ORDERED, by the Lords Spiritual and Temporal in Parliament assembled, That all Business appointed for several Days shall come on successively the next Sitting of the House after Christmas.
Winchester versus Fowke.
It is ORDERED, by the Lords Spiritual and Temporal in Parliament assembled, That the Cause wherein Henry Winchester and Anne his Wife are Appellants, and Elizabeth Fowke Respondent, shall be heard on Wednesday the Thirteenth Day of January next, at Ten of the Clock in the Forenoon.
Lords-Leave to sign the Protest against Sir J. Fenwick's Bill the next Time they come to the House:
Leave being asked, and given, for any Lord to dissent, if the Question was carried for passing the Bill, intituled, "An Act to attaint Sir John Fenwick Baronet, of High Treason:"
It was agreed, that in Consideration some Lords were going out of Town, and might not return the next Sitting-day, that any Lord might enter his Dissent the next Time he came to the House.
Sir J. Fenwick's Bill of Attainder:
Hodie 3a vice lecta est Billa, intituled, "An Act to attaint Sir John Fenwick Baronet of High Treason."
The Question was put, "Whether this Bill shall pass?"
It was Resolved in the Affirmative.
Protest against it. Dissentient.
"Leave being asked, and given, for any Lord to dissent, if the Question was carried in the Affirmative: We, whose Names are here under-written, do dissent, for the Reasons following; (videlicet,)
"Because Bills of Attainder against Persons in Prison, and who are therefore liable to be tried by Law, are of dangerous Consequence to the Lives of the Subjects, and, as we conceive, may tend to the Subversion of the Laws of this Kingdom.
"Because the Evidence of Grand Jurymen, of what was sworn before them against Sir John Fenwick, as also the Evidence of the Petty Jurymen, of what was sworn at the Trial of other Men, were admitted here; both which are against the Rules of Law, besides that they disagreed in their Testimony.
"Because the Information of Goodman, in Writing, was received, which is not by Law to be admitted; and the Prisoner, for Want of his appearing Face to Face as is required by Law, could not have the Advantage of cross-examining him.
"And it did not appear by any Evidence, that Sir John Fenwick, or any other Person employed by him, had any Way persuaded Goodman to withdraw himself; and it would be of very dangerous Consequence that any Person so accused should be condemned; for, by this Means, a Witness, who shall be found insufficient to convict a Man, shall have more Power to hurt him by his Absence, than he could have if he were produced viva voce against him.

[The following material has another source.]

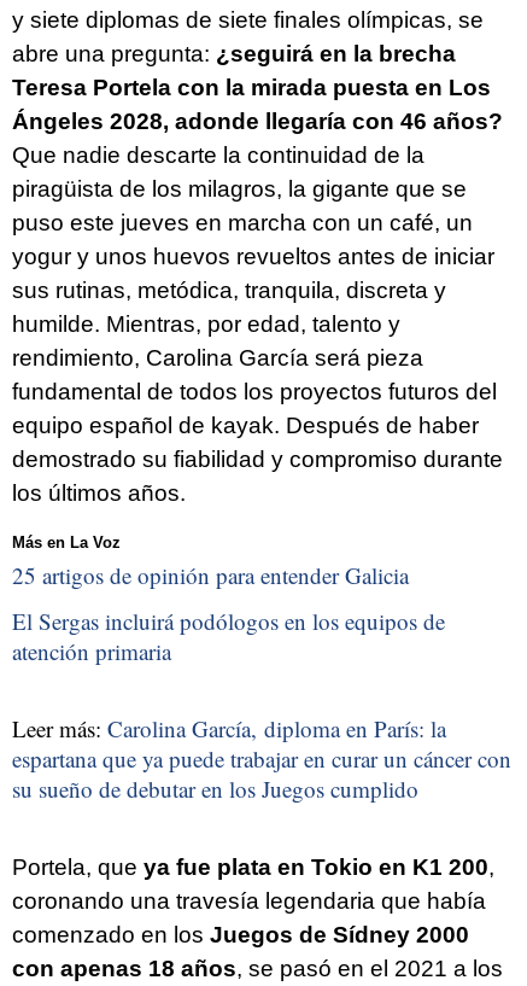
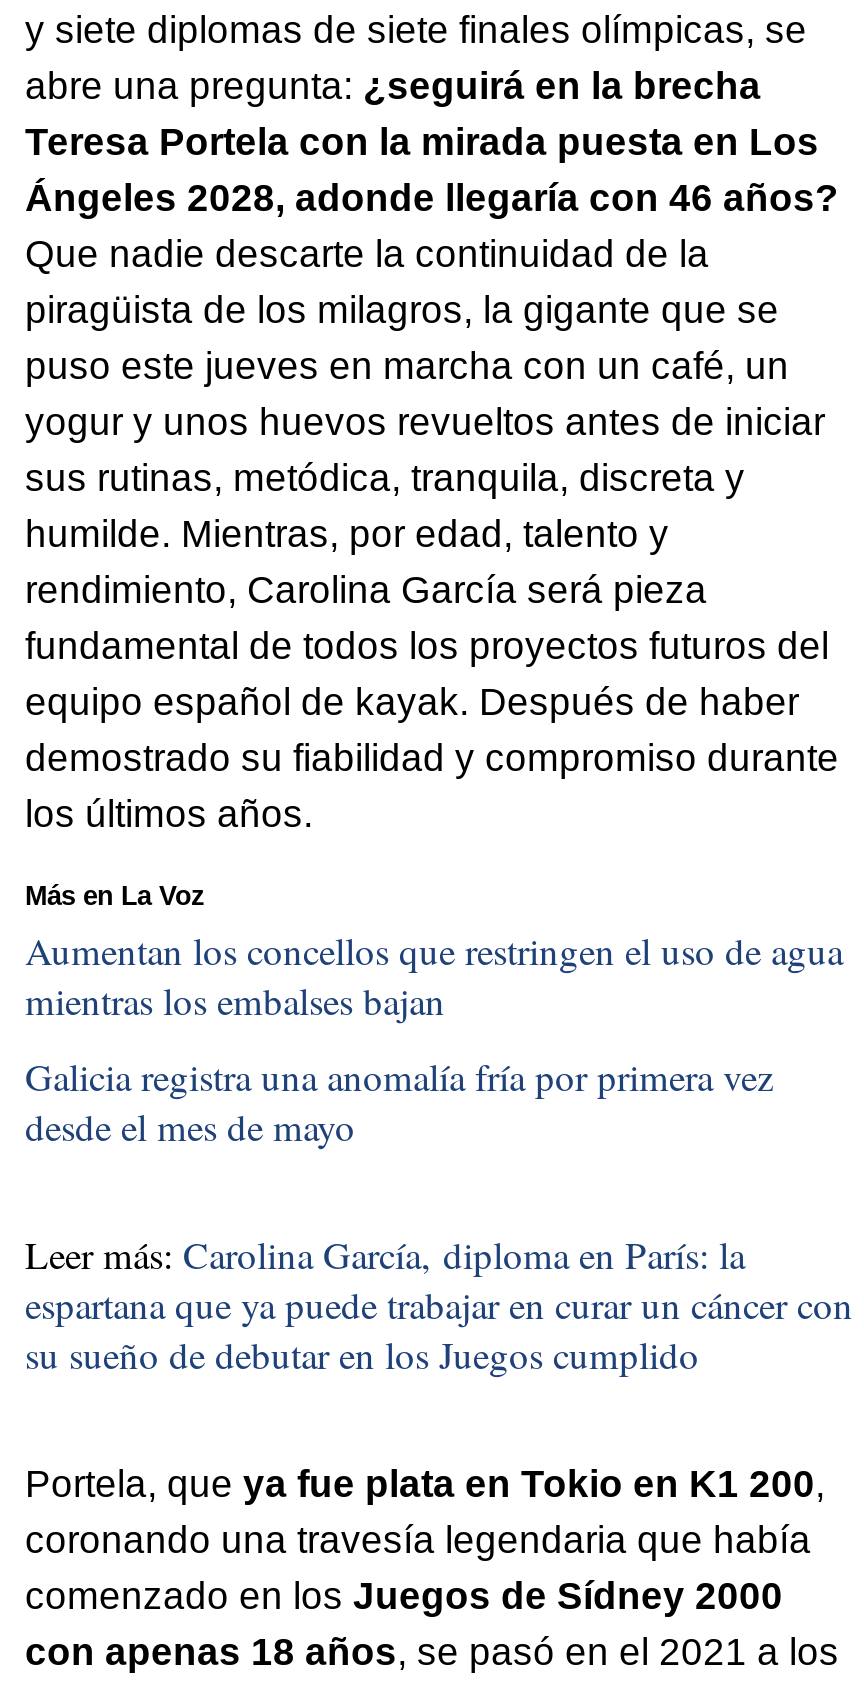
[12,560,409,590] 25 artigos de opinión para entender Galicia -> [25,925,843,1025] Aumentan los concellos que restringen el uso de agua | mientras los embalses bajan
[12,605,445,666] El Sergas incluirá podólogos en los equipos de | atención primaria -> [25,1050,773,1150] Galicia registra una anomalía fría por primera vez | desde el mes de mayo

"And if Goodman had appeared against him; yet he was so infamous in the whole Course of his Life, and particularly for the most horrid Blasphemy which was proved against him, that no Evidence from him could or ought to have any Credit, especially in a Case of Blood.
"So that, in this Case, there was but one Witness, (videlicet,) Porter; and he, as we conceive, a very doubtful one.
"Lastly, because Sir John Fenwick is so inconsiderable a Man, as to the endangering the Peace of the Government, that there was no Necessity of proceeding against him in this extraordinary Manner.
R. Bath & Wells.
Willughby De Brok.
Message to H. C. that the Lords have agreed to the Bill.
A Message was sent to the House of Commons, by Sir Richard Holford and Mr. Pitts:
To let the Commons know, the Lords have agreed to the said Bill, without any Amendment.
Dutchess of Norfolk examined, about Papers of Instructions for Sir J. Fenwick's Behaviour during his Trial.
The Dutchess of Norfolke, being called in, gave Account, upon Oath, of what she knew concerning the Papers delivered Yesterday by the Lady Mary Fenwick.
And, after the Dutchess was withdrawn, ORDERED, by the Lords Spiritual and Temporal in Parliament assembled, That the Dutchess of Norfolke, the Lady Mary Fenwick, Mrs. Lawson, and Mrs. Symons, do attend this House on Thursday the Seventh Day of January next, at Eleven of the Clock in the Forenoon.
Dominus Custos Magni Sigilli declaravit præsens Parliamentum continuandum esse usque ad et in diem Jovis, (videlicet,) septimum diem Januarii jam prox. futur. hora undecima Aurora, Dominis sic decernentibus.